▶ _Exercise_
Every entry below must be transcribed word for word, and the images must be left out.

▶ _Records for processing_
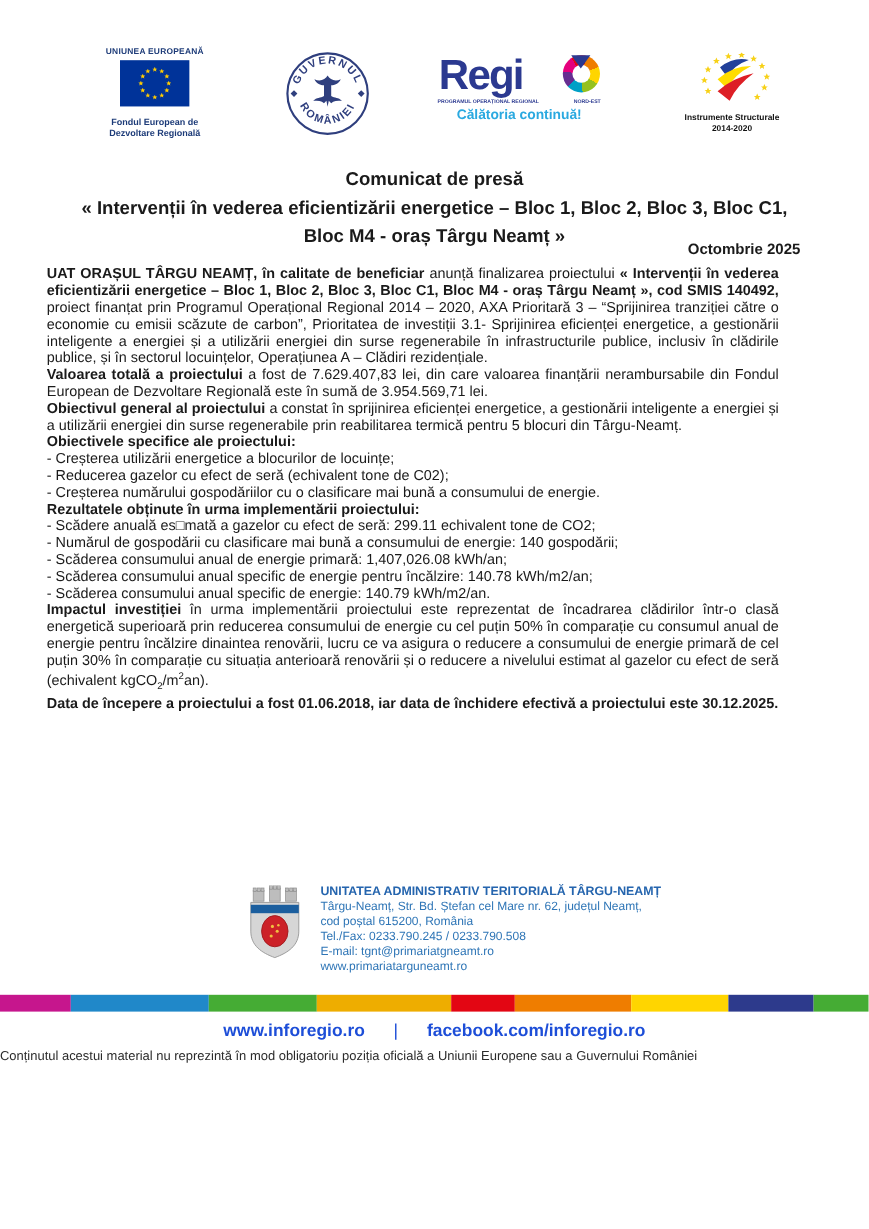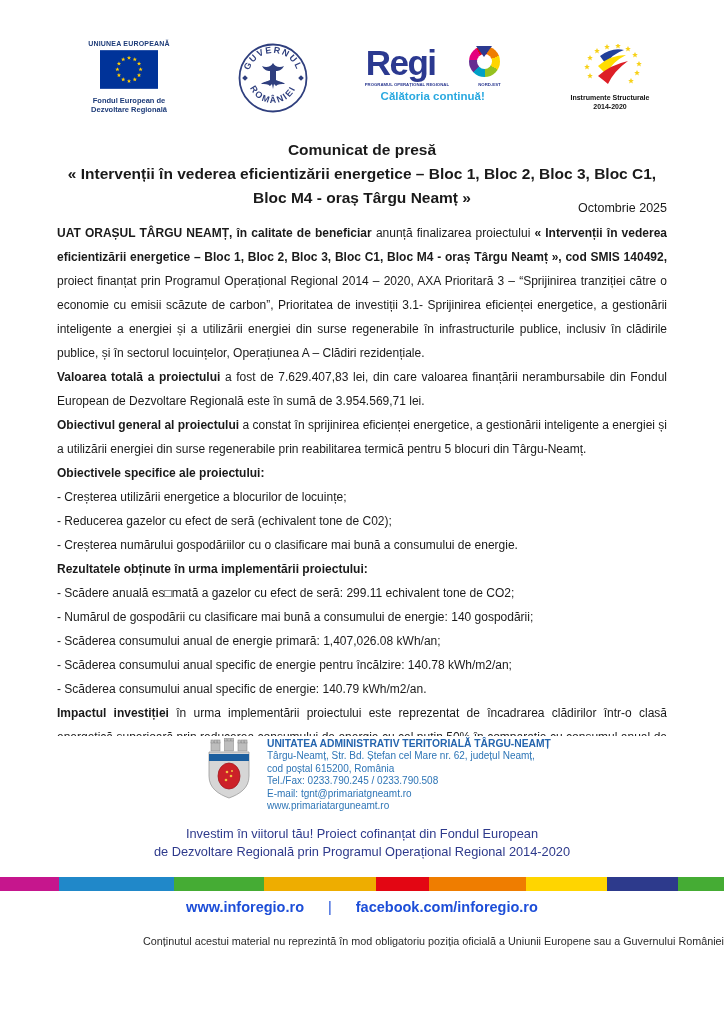--- a/index.html
+++ b/index.html
@@ -27,44 +27,44 @@
   .regio-sub{display:flex;justify-content:space-between;font-size:4.3px;font-weight:bold;
     color:#2b3990;margin-top:2px;padding:0 2px;}
   .regio-tag{font-size:11.5px;font-weight:bold;color:#2aa9e0;text-align:center;margin-top:3px;}
   .is-block{width:108px;text-align:center;margin-top:4px;}
   .is-text{font-size:7px;font-weight:bold;color:#111;line-height:8.5px;margin-top:2px;}
 
   
   .title-wrap{position:absolute;top:138px;left:0;right:0;text-align:center;}
   .doc-title{font-size:15.5px;font-weight:bold;line-height:24px;}
   .doc-subtitle{font-size:15.5px;font-weight:bold;line-height:24px;max-width:612px;margin:0 auto;}
-  .doc-date{position:absolute;top:201px;right:57px;font-size:12.5px;font-weight:normal;}
-
-  
-  .body{position:absolute;top:221px;left:57px;width:610px;height:515px;overflow:hidden;
-        font-size:12px;line-height:24px;text-align:justify;}
+  .doc-date{position:absolute;top:201px;right:57px;font-size:12.5px;font-weight:bold;}
+
+  
+  .body{position:absolute;top:221px;left:39px;width:610px;height:515px;overflow:hidden;
+        font-size:12px;line-height:14px;text-align:justify;}
   .body p{margin:0;}
   .b{font-weight:bold;}
   .body sub,.body sup{font-size:8px;}
 
   
   .bottom{position:absolute;top:738px;left:0;right:0;}
   .org-row{display:flex;margin-left:206px;gap:15px;align-items:flex-start;}
   .org-text{font-size:10px;line-height:12.4px;color:#2e75b6;}
   .org-name{font-weight:bold;font-size:10.3px;color:#2565ae;}
   .invest{margin-top:13px;text-align:center;color:#2e3a8c;font-size:12.8px;line-height:17.5px;}
   .rainbow{margin-top:17px;height:14px;display:flex;width:100%;}
   .rainbow div{height:100%;}
   .rs0{flex-grow:8.1;} .rs1{flex-grow:16;} .rs2{flex-grow:12.3;} .rs3{flex-grow:15.6;}
   .rs4{flex-grow:7.2;} .rs5{flex-grow:13.4;} .rs6{flex-grow:11.3;} .rs7{flex-grow:9.8;}
   .rs8{flex-grow:6.3;}
   .links{margin-top:8px;display:flex;justify-content:center;align-items:center;gap:24px;
          font-size:14.5px;font-weight:bold;color:#1d4ed8;}
   .links .sep{font-weight:normal;}
-  .disclaimer{margin-top:20px;text-align:right;font-size:10.8px;color:#2b2b2b;}
+  .disclaimer{margin-top:7px;text-align:left;font-size:10.8px;color:#2b2b2b;}
 </style>
 </head>
 <body>
 
 <div class="page">
 
   <div class="logos">
     <div class="eu-block">
       <div class="eu-title">UNIUNEA EUROPEANĂ</div>
       <svg width="58" height="39" viewBox="0 0 60 40">
@@ -198,24 +198,20 @@
       <div class="org-text">
         <div class="org-name">UNITATEA ADMINISTRATIV TERITORIALĂ TÂRGU-NEAMȚ</div>
         <div>Târgu-Neamț, Str. Bd. Ștefan cel Mare nr. 62, județul Neamț,</div>
         <div>cod poștal 615200, România</div>
         <div>Tel./Fax: 0233.790.245 / 0233.790.508</div>
         <div>E-mail: tgnt@primariatgneamt.ro</div>
         <div>www.primariatarguneamt.ro</div>
       </div>
     </div>
 
-    <div class="invest">
-      <div>Investim în viitorul tău! Proiect cofinanțat din Fondul European</div>
-      <div>de Dezvoltare Regională prin Programul Operațional Regional 2014-2020</div>
-    </div>
 
     <div class="rainbow">
       <div class="rs0" style="background: rgb(198, 22, 141);"></div>
       <div class="rs1" style="background: rgb(32, 136, 201);"></div>
       <div class="rs2" style="background: rgb(69, 172, 52);"></div>
       <div class="rs3" style="background: rgb(238, 173, 0);"></div>
       <div class="rs4" style="background: rgb(227, 6, 19);"></div>
       <div class="rs5" style="background: rgb(239, 125, 0);"></div>
       <div class="rs6" style="background: rgb(255, 213, 0);"></div>
       <div class="rs7" style="background: rgb(45, 58, 140);"></div>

▶ _Exercise output_
--- a/index.html
+++ b/index.html
@@ -27,44 +27,44 @@
   .regio-sub{display:flex;justify-content:space-between;font-size:4.3px;font-weight:bold;
     color:#2b3990;margin-top:2px;padding:0 2px;}
   .regio-tag{font-size:11.5px;font-weight:bold;color:#2aa9e0;text-align:center;margin-top:3px;}
   .is-block{width:108px;text-align:center;margin-top:4px;}
   .is-text{font-size:7px;font-weight:bold;color:#111;line-height:8.5px;margin-top:2px;}
 
   
   .title-wrap{position:absolute;top:138px;left:0;right:0;text-align:center;}
   .doc-title{font-size:15.5px;font-weight:bold;line-height:24px;}
   .doc-subtitle{font-size:15.5px;font-weight:bold;line-height:24px;max-width:612px;margin:0 auto;}
-  .doc-date{position:absolute;top:201px;right:57px;font-size:12.5px;font-weight:normal;}
-
-  
-  .body{position:absolute;top:221px;left:57px;width:610px;height:515px;overflow:hidden;
-        font-size:12px;line-height:24px;text-align:justify;}
+  .doc-date{position:absolute;top:201px;right:57px;font-size:12.5px;font-weight:bold;}
+
+  
+  .body{position:absolute;top:221px;left:39px;width:610px;height:515px;overflow:hidden;
+        font-size:12px;line-height:14px;text-align:justify;}
   .body p{margin:0;}
   .b{font-weight:bold;}
   .body sub,.body sup{font-size:8px;}
 
   
   .bottom{position:absolute;top:738px;left:0;right:0;}
   .org-row{display:flex;margin-left:206px;gap:15px;align-items:flex-start;}
   .org-text{font-size:10px;line-height:12.4px;color:#2e75b6;}
   .org-name{font-weight:bold;font-size:10.3px;color:#2565ae;}
   .invest{margin-top:13px;text-align:center;color:#2e3a8c;font-size:12.8px;line-height:17.5px;}
   .rainbow{margin-top:17px;height:14px;display:flex;width:100%;}
   .rainbow div{height:100%;}
   .rs0{flex-grow:8.1;} .rs1{flex-grow:16;} .rs2{flex-grow:12.3;} .rs3{flex-grow:15.6;}
   .rs4{flex-grow:7.2;} .rs5{flex-grow:13.4;} .rs6{flex-grow:11.3;} .rs7{flex-grow:9.8;}
   .rs8{flex-grow:6.3;}
   .links{margin-top:8px;display:flex;justify-content:center;align-items:center;gap:24px;
          font-size:14.5px;font-weight:bold;color:#1d4ed8;}
   .links .sep{font-weight:normal;}
-  .disclaimer{margin-top:20px;text-align:right;font-size:10.8px;color:#2b2b2b;}
+  .disclaimer{margin-top:7px;text-align:left;font-size:10.8px;color:#2b2b2b;}
 </style>
 </head>
 <body>
 
 <div class="page">
 
   <div class="logos">
     <div class="eu-block">
       <div class="eu-title">UNIUNEA EUROPEANĂ</div>
       <svg width="58" height="39" viewBox="0 0 60 40">
@@ -198,24 +198,20 @@
       <div class="org-text">
         <div class="org-name">UNITATEA ADMINISTRATIV TERITORIALĂ TÂRGU-NEAMȚ</div>
         <div>Târgu-Neamț, Str. Bd. Ștefan cel Mare nr. 62, județul Neamț,</div>
         <div>cod poștal 615200, România</div>
         <div>Tel./Fax: 0233.790.245 / 0233.790.508</div>
         <div>E-mail: tgnt@primariatgneamt.ro</div>
         <div>www.primariatarguneamt.ro</div>
       </div>
     </div>
 
-    <div class="invest">
-      <div>Investim în viitorul tău! Proiect cofinanțat din Fondul European</div>
-      <div>de Dezvoltare Regională prin Programul Operațional Regional 2014-2020</div>
-    </div>
 
     <div class="rainbow">
       <div class="rs0" style="background: rgb(198, 22, 141);"></div>
       <div class="rs1" style="background: rgb(32, 136, 201);"></div>
       <div class="rs2" style="background: rgb(69, 172, 52);"></div>
       <div class="rs3" style="background: rgb(238, 173, 0);"></div>
       <div class="rs4" style="background: rgb(227, 6, 19);"></div>
       <div class="rs5" style="background: rgb(239, 125, 0);"></div>
       <div class="rs6" style="background: rgb(255, 213, 0);"></div>
       <div class="rs7" style="background: rgb(45, 58, 140);"></div>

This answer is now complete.